Przywódcy Indian Karitiana ze stanu Rondonia w drugiej połowie grudnia 2012 roku potępili wyrąb lasów w sąsiedztwie własnych ziem. Apel wystosowano po tym gdy trzech członków plemienia Karitiana podczas zbierania kasztanów w pobliżu wioski, natknęło się na członków izolowanej grupy indiańskiej, która jak wiadomo, mieszka w tej lokalizacji, w bliżej nie określonym miejscu. Według relacji spotkana grupa składała się z pięciu osób, i jak należy przypuszczać, jest częścią większej izolowanej społeczności żyjącej w lasach terytorium IT Karitiana.
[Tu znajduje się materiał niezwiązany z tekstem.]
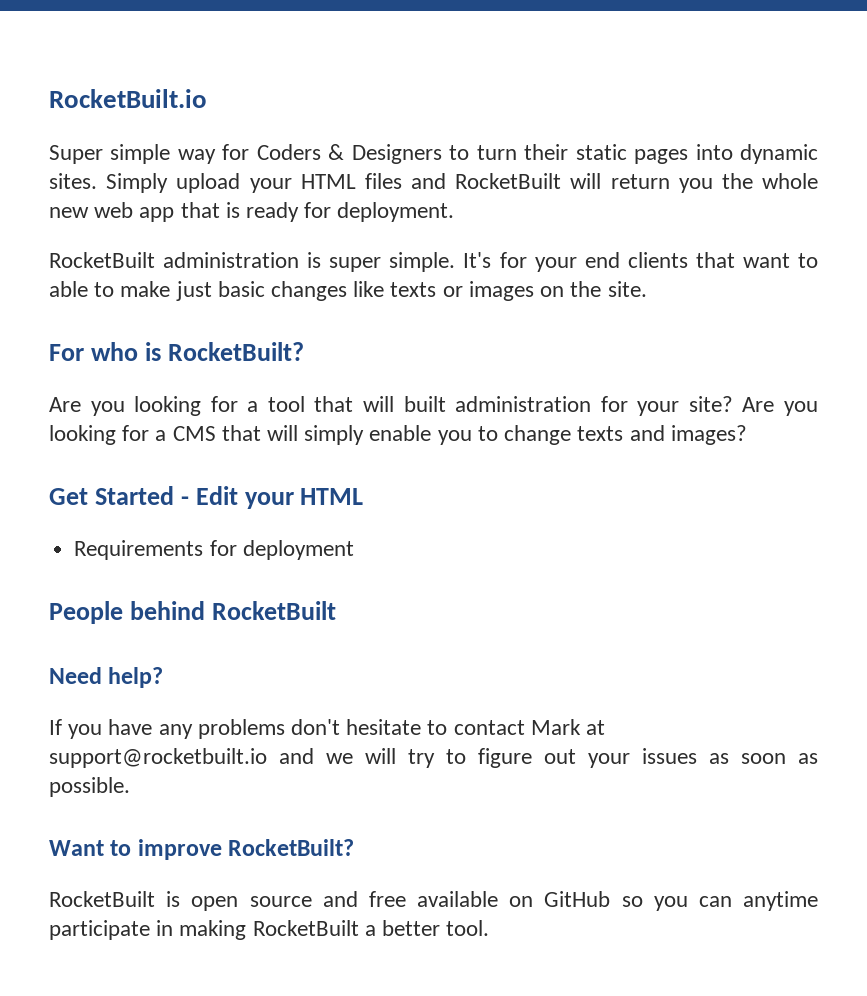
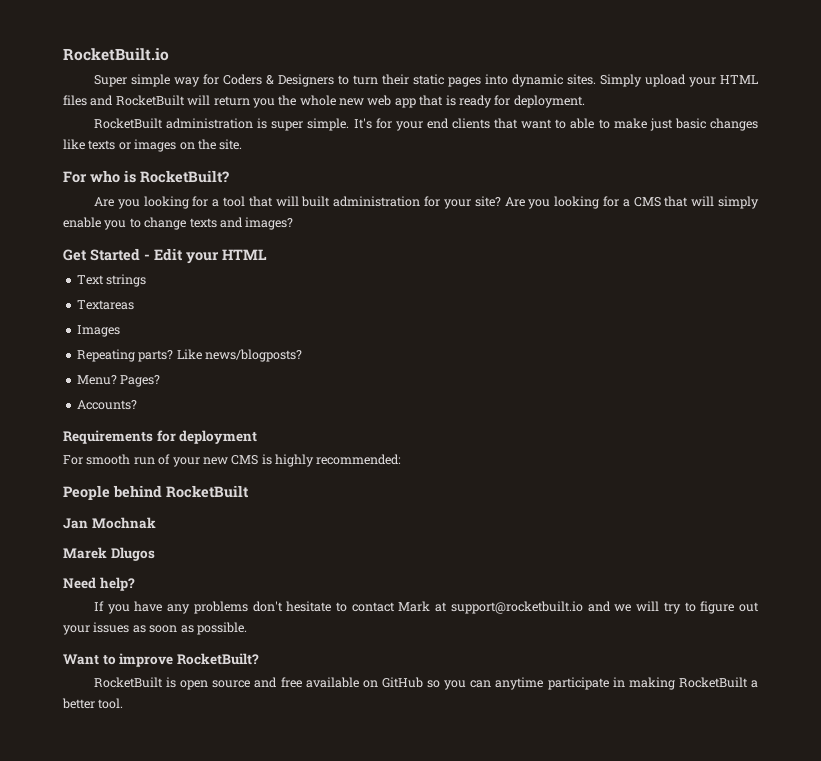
[74,540,354,560] Requirements for deployment -> [76,274,147,287] [76,300,134,310] [76,325,120,337] [76,349,302,362] [76,375,161,387] [76,400,137,410] [63,430,258,444] [63,454,402,467] Text strings // Textareas // Images // Repeating parts? Like news/blogposts? // Menu? Pages? // Accounts? // Requirements for deployment // For smooth run of your new CMS is highly recommended:
(336, 610) none -> [63,517,156,529] [63,547,155,561] // Jan Mochnak // Marek Dlugos

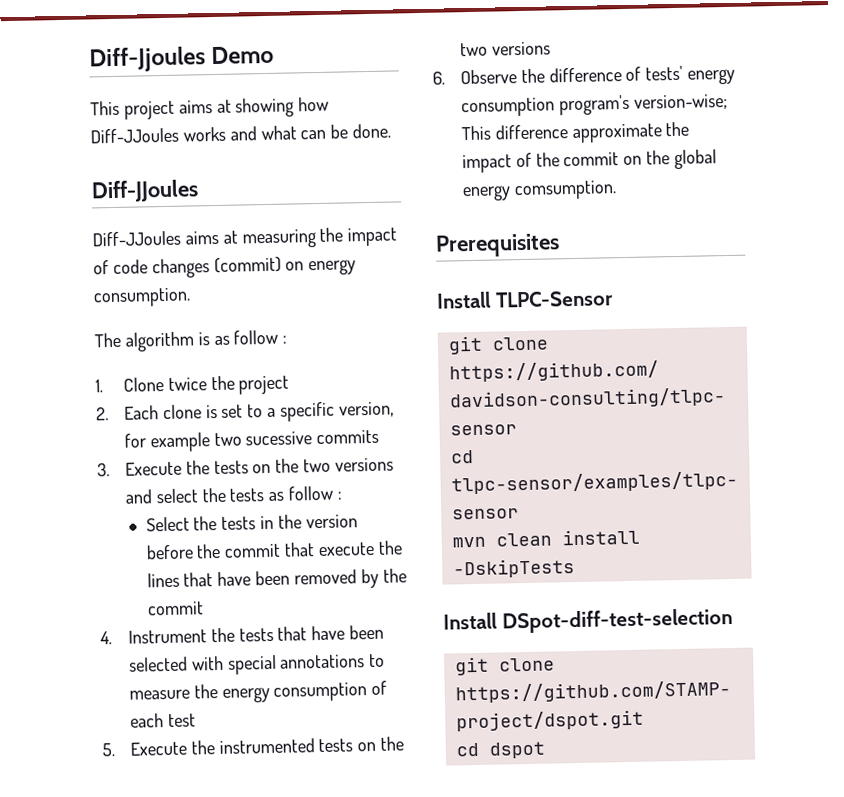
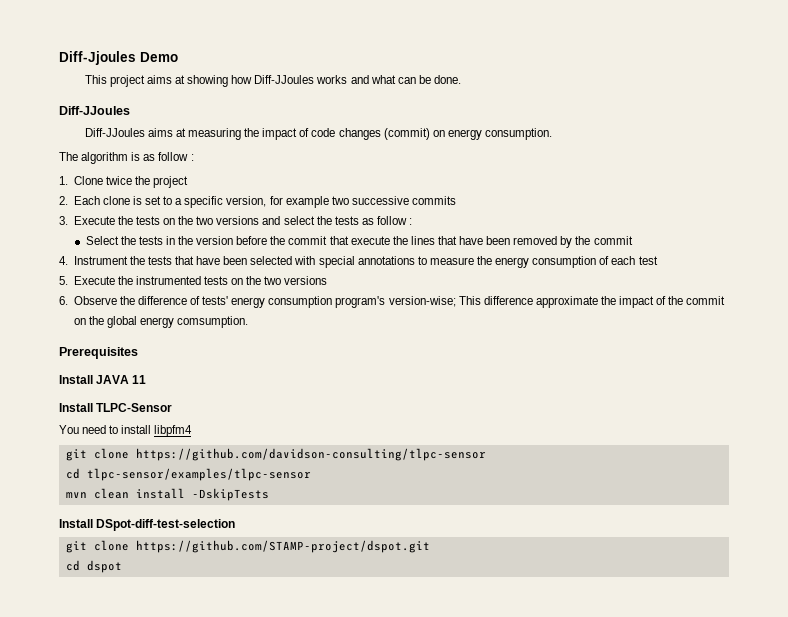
[245,431,313,446] sucessive -> [351,196,409,205] successive
(560, 245) none -> [59,375,147,384] // Install JAVA 11
(614, 299) none -> [59,425,193,437] // You need to install libpfm4

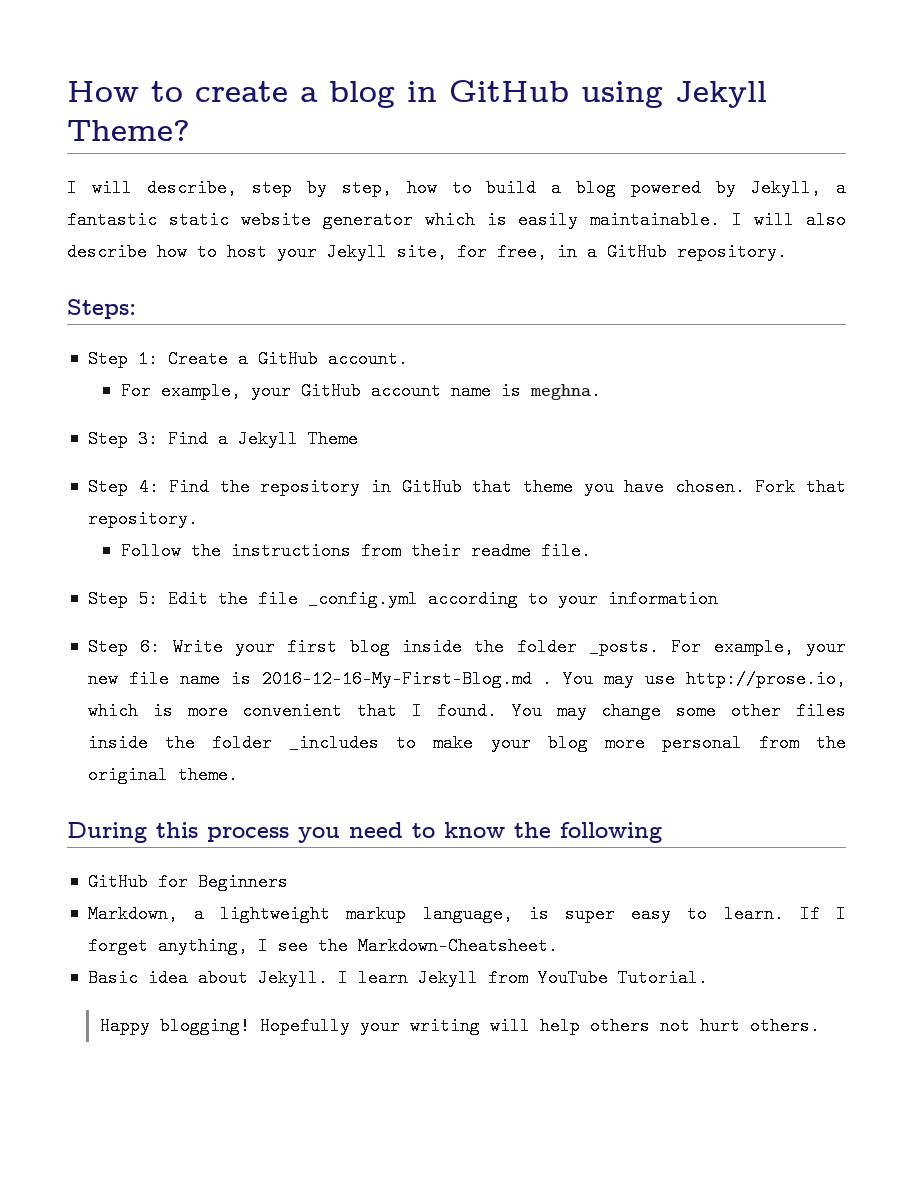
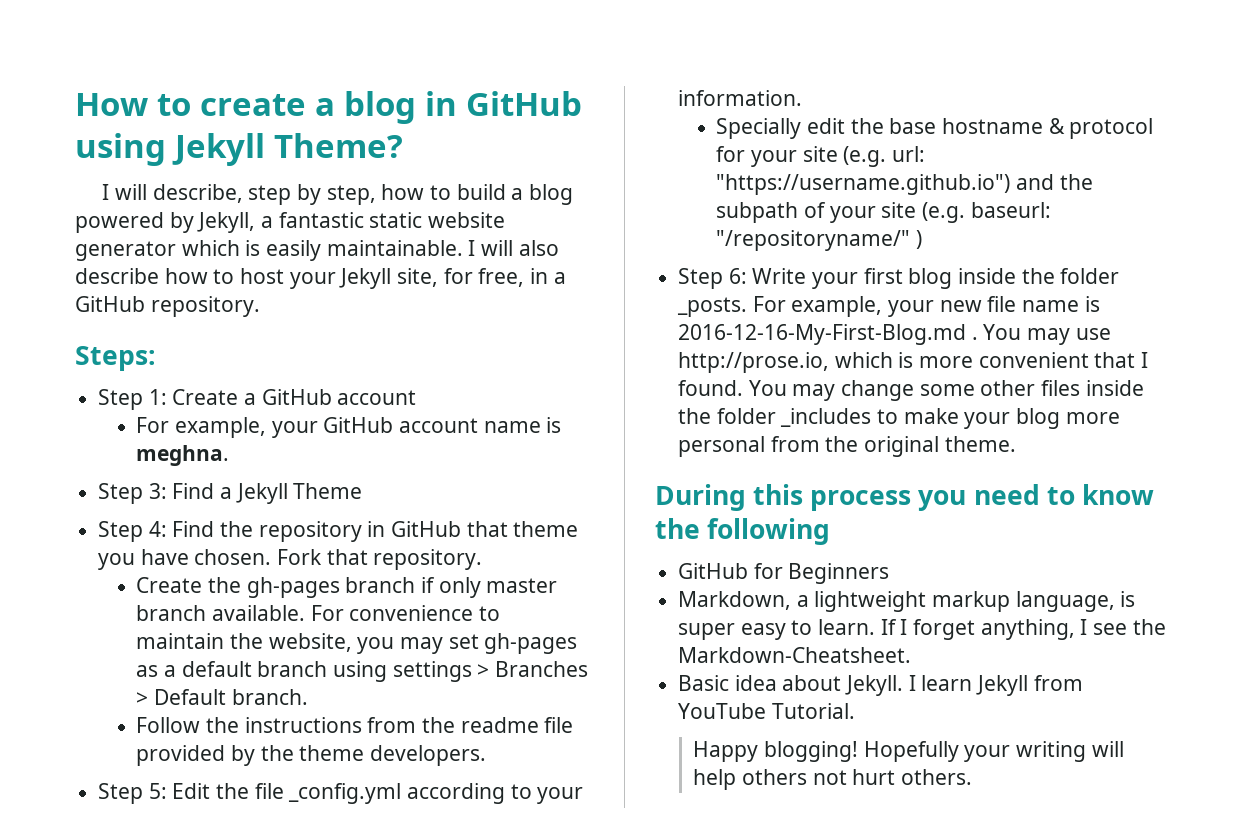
[327,350,408,368] account. -> [337,390,417,405] account
[120,542,591,560] Follow the instructions from their readme file. -> [136,577,558,598] [136,605,501,621] [136,633,578,654] [136,661,589,682] [136,689,308,705] [136,717,574,733] [136,745,487,766] Create the gh-pages branch if only master branch available. For convenience to maintain the website, you may set gh-pages as a default branch using settings > Branches > Default branch. // Follow the instructions from the readme file provided by the theme developers.
[607,590,718,608] information -> [678,90,803,106] [716,118,1154,139] [716,146,926,167] [716,174,1093,195] [716,202,1051,223] [716,230,923,251] information. // Specially edit the base hostname & protocol for your site (e.g. url: "https://username.github.io") and the subpath of your site (e.g. baseurl: "/repositoryname/" )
Jedna z prawdopodobnych tez zakłada, że pojawienie się w tym miejscu izolowanych Indian, może mieć związek z obecnością najeźdźców na ziemiach tradycyjnie zamieszkiwanych dotąd przez tą społeczność. Indianie Karitiana, którzy zgłosili kontakt, również podejrzewają, że terytoria na których mieszkają członkowie izolowanej społeczności stały się miejscem inwazji drwali. Antenor Karitiana, prezes Stowarzyszenia Ludu Karitiana (APK), jest zaniepokojony sytuacją i już zgłosił problem do szefa regionalnej organizacji zajmującej się ochroną izolowanych Indian. Podstawowym celem powinno stać się teraz podjęcie pierwszych środków zaradczych, służących zabezpieczeniu terytorium i powstrzymaniu inwazji, która może narazić bezpieczeństwo fizyczne zagrożonej społeczności . Terytoria nieskontaktowanych Indian w Rondonii znajdują się pod naciskiem drwali i obszarników oraz presją związaną z budową elektrowni wodnych na rzece Madeira.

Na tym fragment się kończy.